Task inputs =

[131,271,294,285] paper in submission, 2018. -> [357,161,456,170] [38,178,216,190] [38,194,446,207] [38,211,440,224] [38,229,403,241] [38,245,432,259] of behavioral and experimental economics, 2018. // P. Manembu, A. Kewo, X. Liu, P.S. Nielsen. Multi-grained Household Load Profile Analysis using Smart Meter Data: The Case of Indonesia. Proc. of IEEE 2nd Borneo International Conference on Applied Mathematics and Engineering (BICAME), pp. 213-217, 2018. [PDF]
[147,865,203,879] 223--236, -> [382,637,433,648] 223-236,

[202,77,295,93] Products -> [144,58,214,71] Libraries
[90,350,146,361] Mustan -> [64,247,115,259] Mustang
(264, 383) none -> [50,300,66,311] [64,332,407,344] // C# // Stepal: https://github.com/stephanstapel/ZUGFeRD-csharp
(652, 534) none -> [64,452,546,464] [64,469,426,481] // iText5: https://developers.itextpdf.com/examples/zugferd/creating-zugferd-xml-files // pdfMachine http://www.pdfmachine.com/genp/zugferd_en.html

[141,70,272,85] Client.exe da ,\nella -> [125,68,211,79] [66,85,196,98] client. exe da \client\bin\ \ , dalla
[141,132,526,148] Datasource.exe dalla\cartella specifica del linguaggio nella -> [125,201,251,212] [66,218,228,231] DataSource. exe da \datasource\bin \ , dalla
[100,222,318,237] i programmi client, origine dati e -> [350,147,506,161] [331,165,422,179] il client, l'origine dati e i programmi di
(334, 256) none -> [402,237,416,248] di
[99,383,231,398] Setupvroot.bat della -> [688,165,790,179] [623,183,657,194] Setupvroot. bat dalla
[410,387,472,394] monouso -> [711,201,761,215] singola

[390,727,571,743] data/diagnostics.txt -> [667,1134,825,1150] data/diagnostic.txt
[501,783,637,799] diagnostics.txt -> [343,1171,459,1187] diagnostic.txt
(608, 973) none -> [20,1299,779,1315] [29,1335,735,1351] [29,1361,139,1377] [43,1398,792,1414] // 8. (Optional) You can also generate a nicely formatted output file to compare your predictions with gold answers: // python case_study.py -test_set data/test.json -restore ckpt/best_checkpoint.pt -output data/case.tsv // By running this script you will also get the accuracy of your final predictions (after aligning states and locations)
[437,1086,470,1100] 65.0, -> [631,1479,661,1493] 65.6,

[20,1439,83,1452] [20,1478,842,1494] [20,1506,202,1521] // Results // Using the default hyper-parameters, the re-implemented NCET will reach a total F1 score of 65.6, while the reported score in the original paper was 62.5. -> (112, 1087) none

Directions for this task = Retype the entire listing without altering anything.

Response =
[131,271,294,285] paper in submission, 2018. -> [357,161,456,170] [38,178,216,190] [38,194,446,207] [38,211,440,224] [38,229,403,241] [38,245,432,259] of behavioral and experimental economics, 2018. // P. Manembu, A. Kewo, X. Liu, P.S. Nielsen. Multi-grained Household Load Profile Analysis using Smart Meter Data: The Case of Indonesia. Proc. of IEEE 2nd Borneo International Conference on Applied Mathematics and Engineering (BICAME), pp. 213-217, 2018. [PDF]
[147,865,203,879] 223--236, -> [382,637,433,648] 223-236,

[202,77,295,93] Products -> [144,58,214,71] Libraries
[90,350,146,361] Mustan -> [64,247,115,259] Mustang
(264, 383) none -> [50,300,66,311] [64,332,407,344] // C# // Stepal: https://github.com/stephanstapel/ZUGFeRD-csharp
(652, 534) none -> [64,452,546,464] [64,469,426,481] // iText5: https://developers.itextpdf.com/examples/zugferd/creating-zugferd-xml-files // pdfMachine http://www.pdfmachine.com/genp/zugferd_en.html

[141,70,272,85] Client.exe da ,\nella -> [125,68,211,79] [66,85,196,98] client. exe da \client\bin\ \ , dalla
[141,132,526,148] Datasource.exe dalla\cartella specifica del linguaggio nella -> [125,201,251,212] [66,218,228,231] DataSource. exe da \datasource\bin \ , dalla
[100,222,318,237] i programmi client, origine dati e -> [350,147,506,161] [331,165,422,179] il client, l'origine dati e i programmi di
(334, 256) none -> [402,237,416,248] di
[99,383,231,398] Setupvroot.bat della -> [688,165,790,179] [623,183,657,194] Setupvroot. bat dalla
[410,387,472,394] monouso -> [711,201,761,215] singola

[390,727,571,743] data/diagnostics.txt -> [667,1134,825,1150] data/diagnostic.txt
[501,783,637,799] diagnostics.txt -> [343,1171,459,1187] diagnostic.txt
(608, 973) none -> [20,1299,779,1315] [29,1335,735,1351] [29,1361,139,1377] [43,1398,792,1414] // 8. (Optional) You can also generate a nicely formatted output file to compare your predictions with gold answers: // python case_study.py -test_set data/test.json -restore ckpt/best_checkpoint.pt -output data/case.tsv // By running this script you will also get the accuracy of your final predictions (after aligning states and locations)
[437,1086,470,1100] 65.0, -> [631,1479,661,1493] 65.6,

[20,1439,83,1452] [20,1478,842,1494] [20,1506,202,1521] // Results // Using the default hyper-parameters, the re-implemented NCET will reach a total F1 score of 65.6, while the reported score in the original paper was 62.5. -> (112, 1087) none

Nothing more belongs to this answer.